When was deodorant invented


In ancient Egypt, intensive body care was practiced in the armpit area. In addition to removing body hair, scented baths were also taken and the areas were rubbed with perfumed oils to mask the smell.
The first deodorants were so-called alums, which are crystallized water-containing salts made from potassium and aluminum. Initially, alum was used as a flame retardant for wood and its effect in preventing body odor was later discovered. Alums have also been used to treat internal inflammation and to stop bleeding from fine cracks.
In ancient times, perfumed oils were also used to cover up unpleasant body odor.
Only in modern times have there been further advances in relation to body odor. On the one hand, in Grasse, the world capital of perfume, the perfume and the production and effect were improved. Furthermore, Jan Evangelista PurkynÄ› discovered the sweat glands and their function in 1833. It became known that the secretion of the sweat glands and the warm, humid climate within the armpit represent ideal conditions for bacteria.
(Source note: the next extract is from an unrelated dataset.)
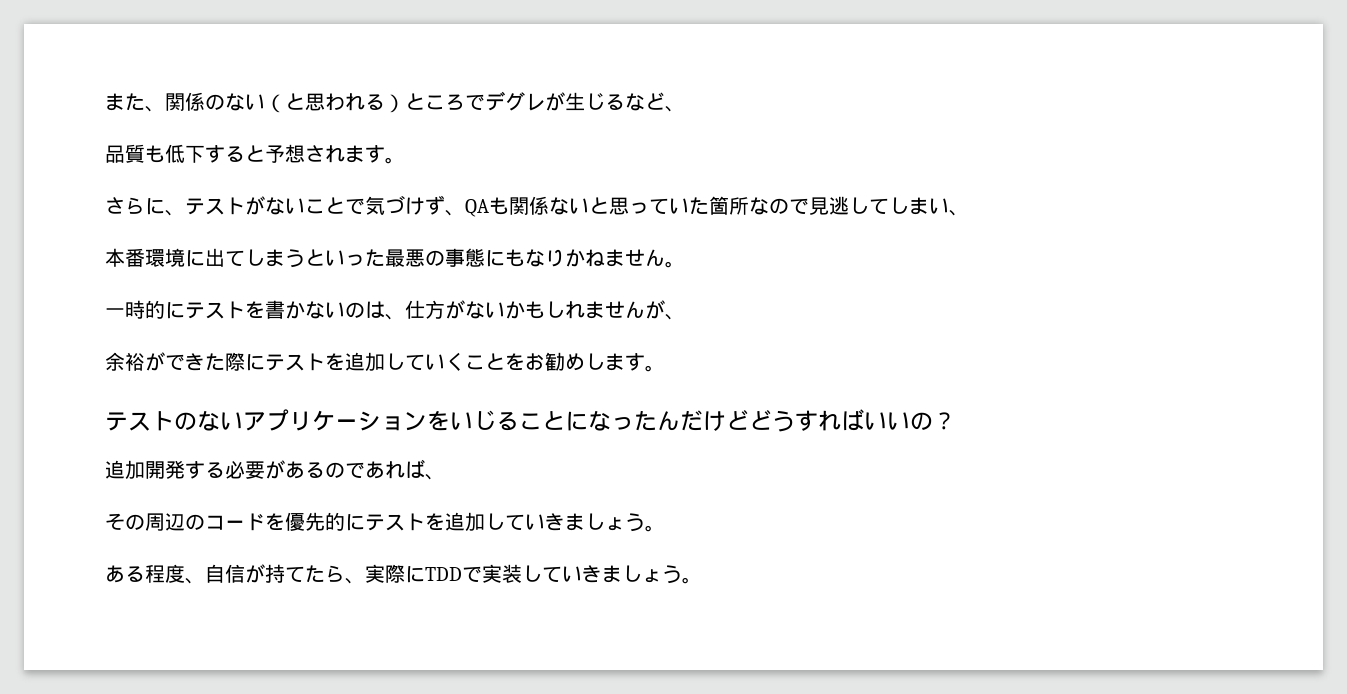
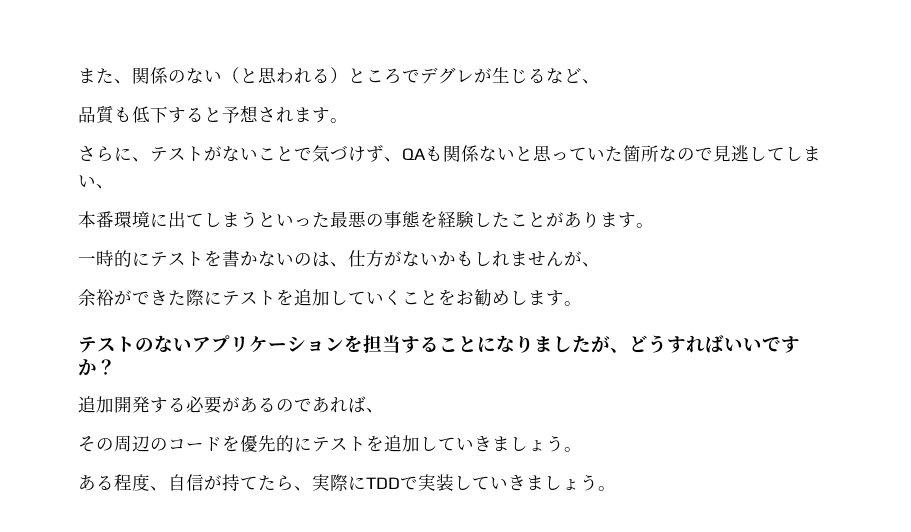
[485,249,665,267] にもなりかねません -> [420,211,636,228] を経験したことがあります
[450,410,496,430] いじ -> [363,335,420,353] 担当す
[611,410,749,431] ったんだけど -> [515,335,629,353] りましたが、
[910,412,933,430] の -> [762,336,800,353] [78,359,97,376] ですか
First attempts in the 19th century with ammonia tincture were rather unsuccessful due to the skin irritation. Only a deodorant based on zinc ointment was successful and was sold by the Bristol Myers company from 1931 onwards.
Shortly after the end of World War II, the first roll-on deodorants were invented.
The first deodorant sprays came on the market in 1965 and from then on replaced the deodorant rollers.
20 years later, when the ozone hole was discovered, the turning point came and deodorant sprays filled with greenhouse gas had to give way to deodorant rollers, deodorant sticks, pump sprays, etc.
Nowadays there are deodorants as a spray (aerosol), roller or RollOn, pen, pump spray or crystal.